Hydrogenovibrio crunogenus

Scientific classification
- Domain: Bacteria
- Kingdom: Pseudomonadati
- Phylum: Pseudomonadota
- Class: Gammaproteobacteria
- Order: Thiotrichales
- Family: Piscirickettsiaceae
- Genus: Hydrogenovibrio
- Species: H. crunogenus
- Binomial name: Hydrogenovibrio crunogenus (Jannasch et al. 1985) Boden et al. 2017
- Synonyms: Thiomicrospira crunogena Jannasch et al. 1985

= Hydrogenovibrio crunogenus =

- Genus: Hydrogenovibrio
- Species: crunogenus
- Authority: (Jannasch et al. 1985) Boden et al. 2017
- Synonyms: Thiomicrospira crunogena Jannasch et al. 1985

Species of bacterium

Hydrogenovibrio crunogenus (basionym Thiomicrospira crunogena) is a colorless, sulfur-oxidizing bacterium first isolated from a deep-sea hydrothermal vent. It is an obligate chemolithoautotrophic sulfur oxidizer and differs from other species of this genus by its DNA base composition and by its growth rate and optimal pH in thiosulfate medium.
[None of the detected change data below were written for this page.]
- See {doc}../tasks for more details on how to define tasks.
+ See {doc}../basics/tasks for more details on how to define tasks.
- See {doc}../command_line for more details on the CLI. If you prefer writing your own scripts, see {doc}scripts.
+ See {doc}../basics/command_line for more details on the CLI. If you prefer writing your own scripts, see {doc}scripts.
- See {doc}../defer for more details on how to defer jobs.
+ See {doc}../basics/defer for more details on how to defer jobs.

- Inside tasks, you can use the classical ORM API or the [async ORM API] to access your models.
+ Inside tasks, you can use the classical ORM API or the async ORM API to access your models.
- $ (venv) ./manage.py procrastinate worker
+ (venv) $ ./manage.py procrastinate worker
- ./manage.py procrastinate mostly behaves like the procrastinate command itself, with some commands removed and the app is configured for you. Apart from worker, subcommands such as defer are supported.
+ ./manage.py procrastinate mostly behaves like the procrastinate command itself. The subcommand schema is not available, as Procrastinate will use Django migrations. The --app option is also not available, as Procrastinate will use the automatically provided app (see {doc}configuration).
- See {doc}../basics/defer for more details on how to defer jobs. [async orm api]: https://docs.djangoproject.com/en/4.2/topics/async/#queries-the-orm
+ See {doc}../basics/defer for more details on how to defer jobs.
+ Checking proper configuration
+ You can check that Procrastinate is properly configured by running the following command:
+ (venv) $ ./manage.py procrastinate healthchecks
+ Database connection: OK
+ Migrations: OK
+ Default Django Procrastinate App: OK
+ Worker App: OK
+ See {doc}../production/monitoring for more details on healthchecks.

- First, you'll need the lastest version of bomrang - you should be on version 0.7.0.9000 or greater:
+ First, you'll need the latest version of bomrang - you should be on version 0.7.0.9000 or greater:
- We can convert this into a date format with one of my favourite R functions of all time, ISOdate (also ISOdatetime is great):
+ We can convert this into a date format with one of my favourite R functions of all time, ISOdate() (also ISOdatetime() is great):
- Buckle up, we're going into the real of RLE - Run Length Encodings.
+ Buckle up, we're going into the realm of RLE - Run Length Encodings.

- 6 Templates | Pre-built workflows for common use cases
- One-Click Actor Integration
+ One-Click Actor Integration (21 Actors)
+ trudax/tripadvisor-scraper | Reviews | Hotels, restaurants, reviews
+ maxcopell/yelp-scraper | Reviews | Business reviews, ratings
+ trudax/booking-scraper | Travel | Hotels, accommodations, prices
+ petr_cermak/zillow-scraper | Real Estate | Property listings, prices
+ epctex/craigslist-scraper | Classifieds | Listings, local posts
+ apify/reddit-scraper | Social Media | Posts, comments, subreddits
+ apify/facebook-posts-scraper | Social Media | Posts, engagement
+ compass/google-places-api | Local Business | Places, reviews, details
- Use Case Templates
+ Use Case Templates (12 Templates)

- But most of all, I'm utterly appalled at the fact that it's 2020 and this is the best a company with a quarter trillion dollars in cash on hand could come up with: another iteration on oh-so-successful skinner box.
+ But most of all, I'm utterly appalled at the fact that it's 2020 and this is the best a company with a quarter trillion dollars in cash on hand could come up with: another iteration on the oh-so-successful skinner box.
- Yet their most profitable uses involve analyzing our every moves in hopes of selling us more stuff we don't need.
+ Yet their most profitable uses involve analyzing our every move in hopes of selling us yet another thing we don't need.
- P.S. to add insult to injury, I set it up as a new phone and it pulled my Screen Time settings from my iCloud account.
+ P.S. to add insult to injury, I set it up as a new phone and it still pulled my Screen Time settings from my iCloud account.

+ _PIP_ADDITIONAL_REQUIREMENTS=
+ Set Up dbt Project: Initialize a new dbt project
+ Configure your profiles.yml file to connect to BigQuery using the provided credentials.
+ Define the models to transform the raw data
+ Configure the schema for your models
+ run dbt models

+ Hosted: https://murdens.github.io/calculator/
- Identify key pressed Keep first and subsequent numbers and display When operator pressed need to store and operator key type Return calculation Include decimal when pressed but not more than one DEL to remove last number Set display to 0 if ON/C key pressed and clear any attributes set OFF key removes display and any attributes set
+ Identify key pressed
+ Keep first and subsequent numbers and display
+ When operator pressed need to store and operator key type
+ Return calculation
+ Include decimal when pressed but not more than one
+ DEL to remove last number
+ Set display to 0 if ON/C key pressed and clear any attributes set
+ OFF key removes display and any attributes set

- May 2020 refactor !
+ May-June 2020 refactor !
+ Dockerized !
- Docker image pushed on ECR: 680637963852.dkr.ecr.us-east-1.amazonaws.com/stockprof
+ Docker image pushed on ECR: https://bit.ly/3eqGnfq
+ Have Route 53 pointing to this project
ATCC 35932^{T} (=LMD 84.00^{T}) is the type strain of the species. It was originally published in the genus Thiomicrospira as Thiomicrospira crunogena but was reclassified to the genus Hydrogenovibrio in 2017, resulting a grammatical gender change of the specific epithet from crunogena to crunogenus. The genome sequence of H. crunogenus XCL-2 has been published but that of the type strain has not yet been undertaken.